The Ethiopian Regiment served in 1775 and 1776, and with its uniform emblazoned with “Liberty to Slaves” became a symbol of hope for black Americans. Although the men were most often used for foraging, constructing fortifications, and other work, they also saw battle. They fought effectively alongside the Regulars to defeat patriot militia forces at the Battle of Kemp’s Landing. After Dunmore’s defeat at the Battle of Great Bridge, he loaded his black troops onto ships of the British fleet headed for New York, where he hoped to give them better training. The cramped conditions led to the spread of smallpox, however, and with only 300 of the original 800 soldiers surviving, Dunmore disbanded the regiment in 1776.
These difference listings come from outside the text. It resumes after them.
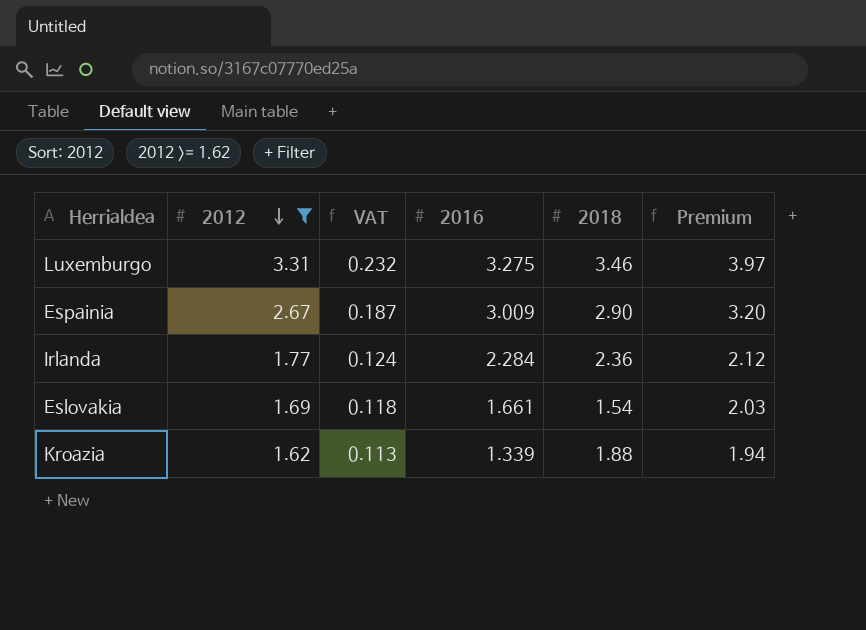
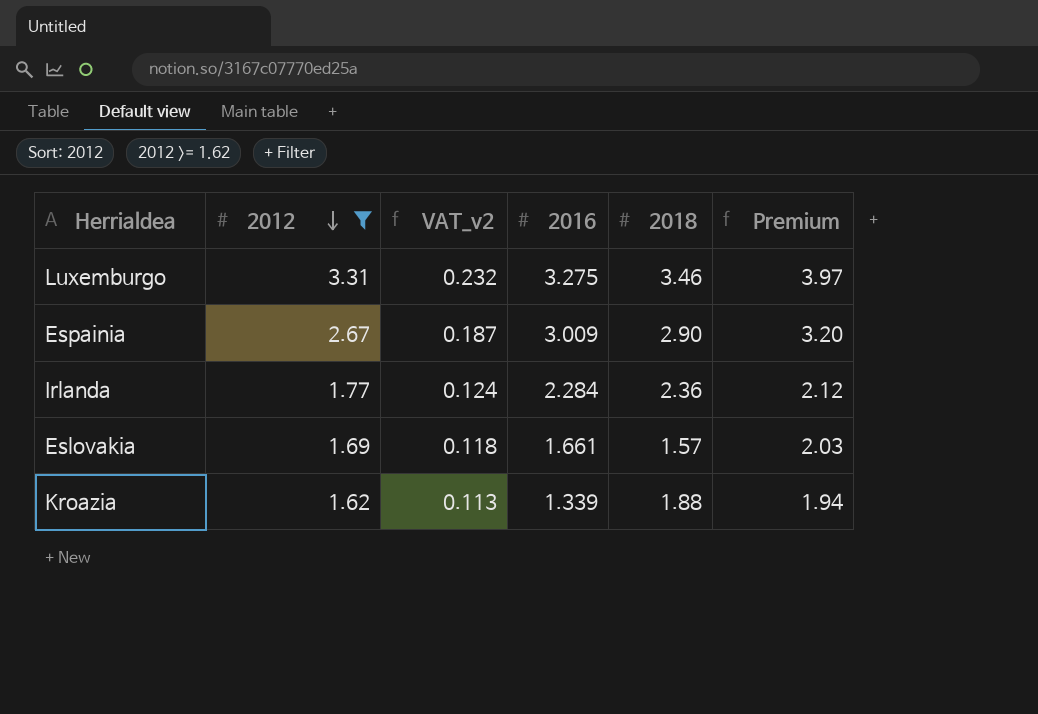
column name: VAT -> VAT_v2
Eslovakia | 2018: 1.54 -> 1.57

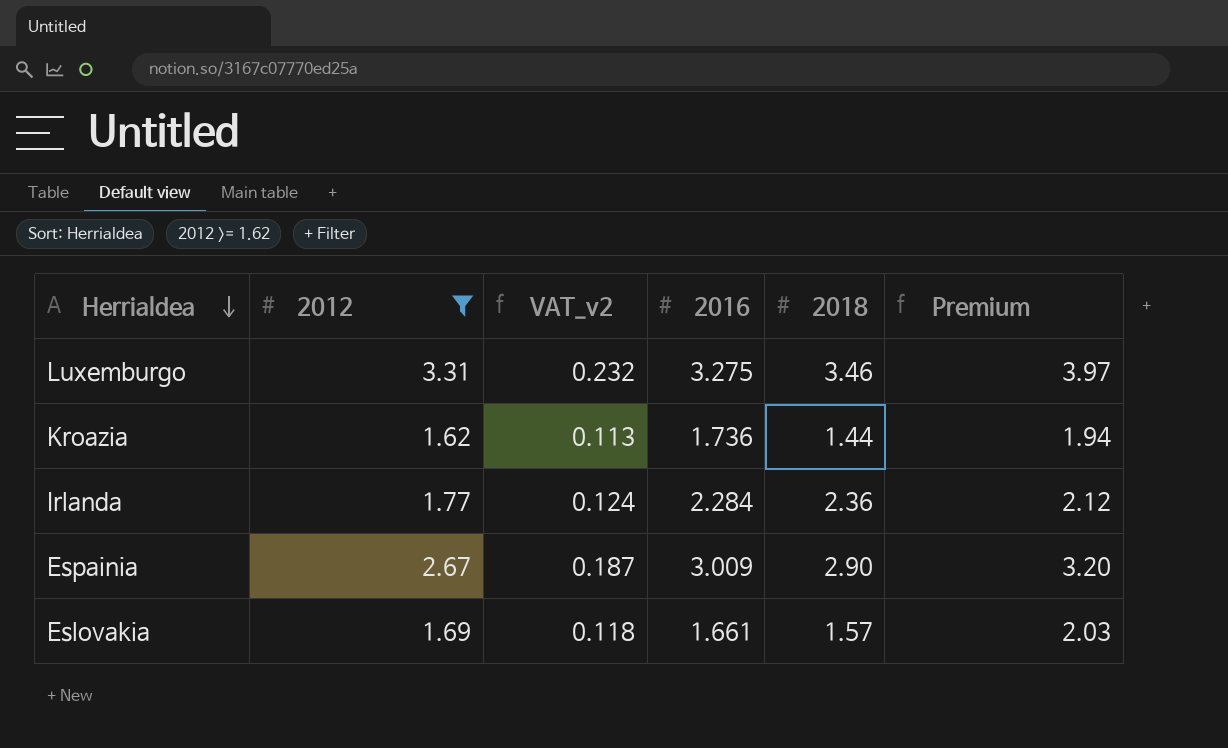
row order: 2012 descending -> Herrialdea descending
Kroazia | 2016: 1.339 -> 1.736
Kroazia | 2018: 1.88 -> 1.44

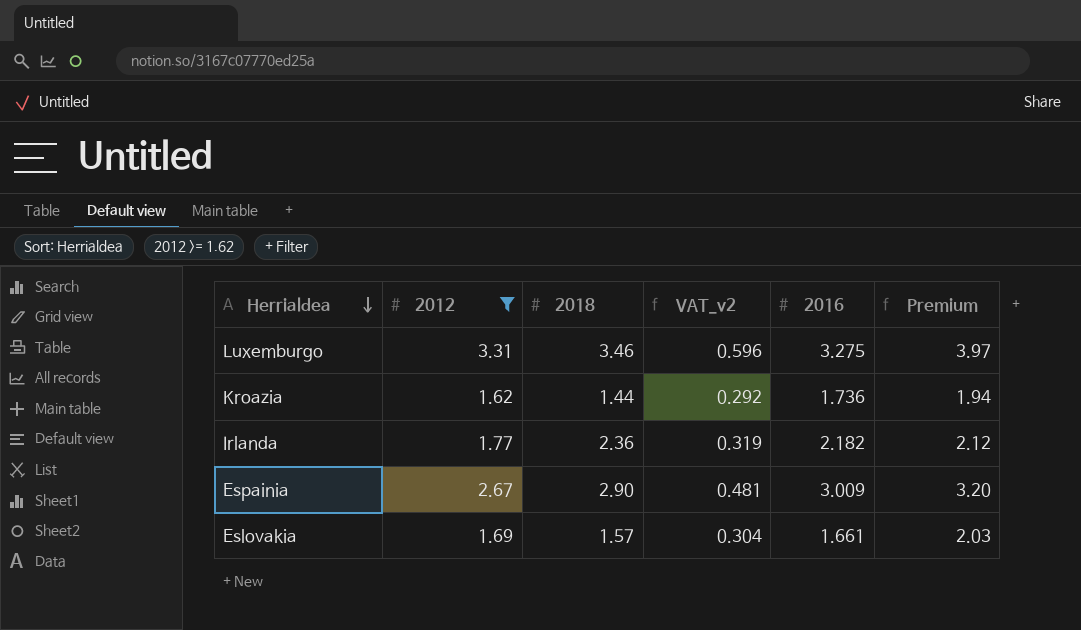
column 2018 | position: 5 -> 3
column VAT_v2 | formula: [2012] * 0.07 -> [2012] * 0.18
Irlanda | 2016: 2.284 -> 2.182

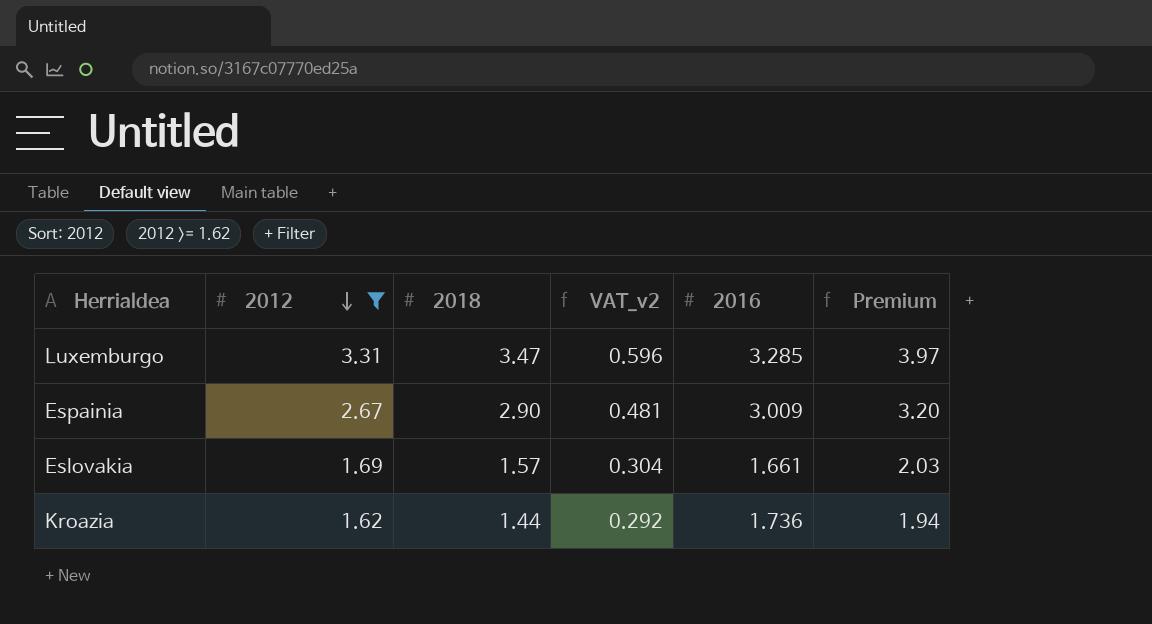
row order: Herrialdea descending -> 2012 descending
row Irlanda: 1.77 | 2.36 | 0.319 | 2.182 | 2.12 -> none
Luxemburgo | 2018: 3.46 -> 3.47
Luxemburgo | 2016: 3.275 -> 3.285

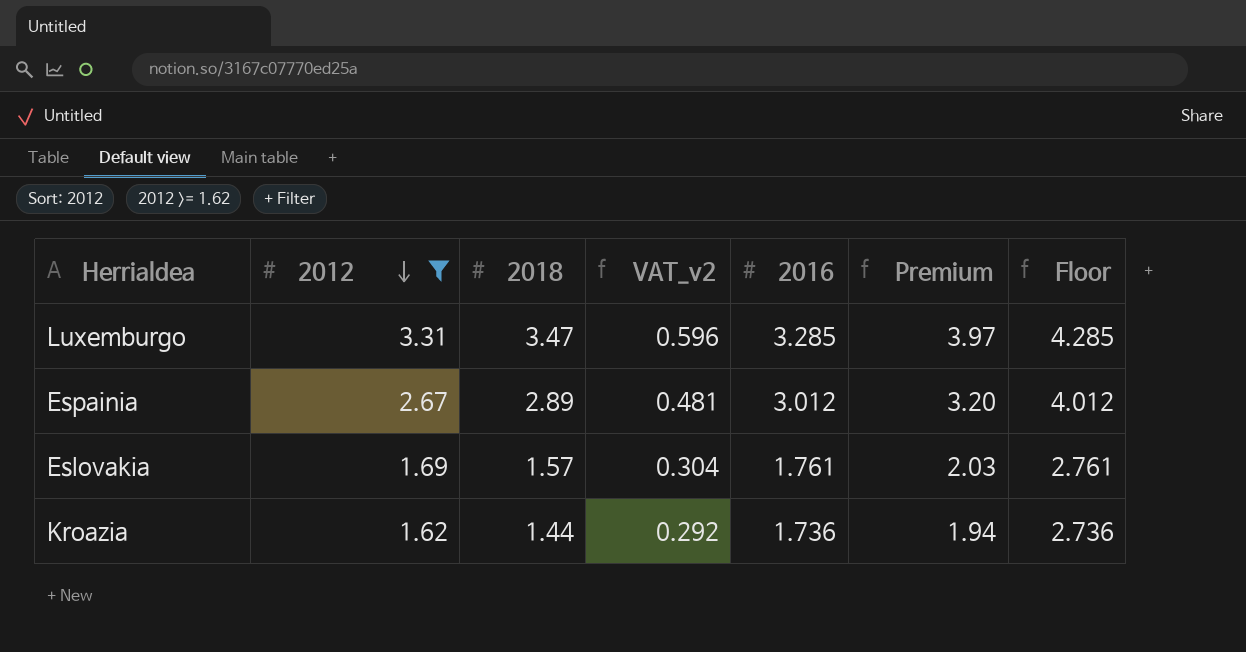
column Floor | formula: none -> [2016] + 1
Espainia | 2018: 2.90 -> 2.89
Espainia | 2016: 3.009 -> 3.012
Eslovakia | 2016: 1.661 -> 1.761

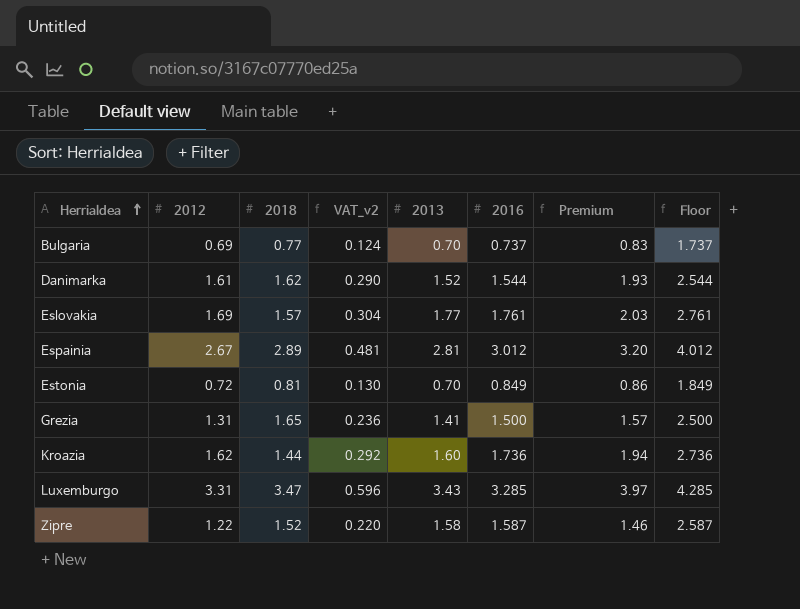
filter: 2012 >= 1.62 -> none
row order: 2012 descending -> Herrialdea ascending
column 2013 | position: none -> 5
Death of Major Peirson by John Singleton Copley
January 6, 1781
Nothing further is known of Tye until the Battle of Monmouth in June 1778, the first military action he’s known to have fought in and during which he captured an American militia captain. As the leader of the Black Brigade, an elite guerrilla unit of 24 men that served in New Jersey alongside the Loyalist Queen’s Rangers, he became known as Colonel Tye, an informal rank given out of respect since the British Army didn’t formally commission black officers in the 18th and 19th centuries. He and his band raided and plundered Shrewsbury the next month, capturing two of the town’s inhabitants. During the severe winter of 1779 they and the Queen’s Rangers provided protection for the British in their stronghold at New York City and launched raids to obtain food and fuel for the garrison.

Thomas Peters, Nigerian-born slave and black Loyalist
in British Black Company of Pioneers
By 1780 the Black Brigade had become a significant military force and the most feared Loyalists in New Jersey with a reputation as fierce and canny fighters. Tye’s familiarity with the area’s swamps, rivers, and inlets enabled his Black Brigade to strike swiftly and unexpectedly, and then disappear before the Americans could respond. In one week in June he led three raids in Monmouth County. On June 9, he and his men killed Joseph Murray, hated by Loyalists for executing captured Tories under a local vigilante law. On June 12, while Washington’s hard-pressed army fought the Regulars, he and his band made a daring raid on the home of militia leader Barnes Smock, captured him and twelve of his men without taking casualties, plundered their homes, destroyed their cannon, then took their captives to New York without being detected, thus depriving Washington of badly needed reinforcements and terrorizing local patriots. The British paid Tye and his men well for their efforts, sometimes as much as five gold guineas, and as a result of their exploits the number of slaves escaping to the British kept growing.

That September Tye and his Black Brigade attacked the home of Captain Josiah Huddy, an officer who had been wanted by the Loyalists for several years. Huddy and a friend, Lucretia Emmons, managed to hold off their attackers for two hours, until the Loyalists torched the house. Tye was shot in the wrist during the battle, a minor wound that became infected, and he died from gangrene within weeks.

With Colonel Stephen Blucke of the Black Pioneers in command, Tye’s raiders continued fighting long after the British defeat at Yorktown. And Tye left behind a reputation that lived on among his comrades as well as among the patriots who fought against him.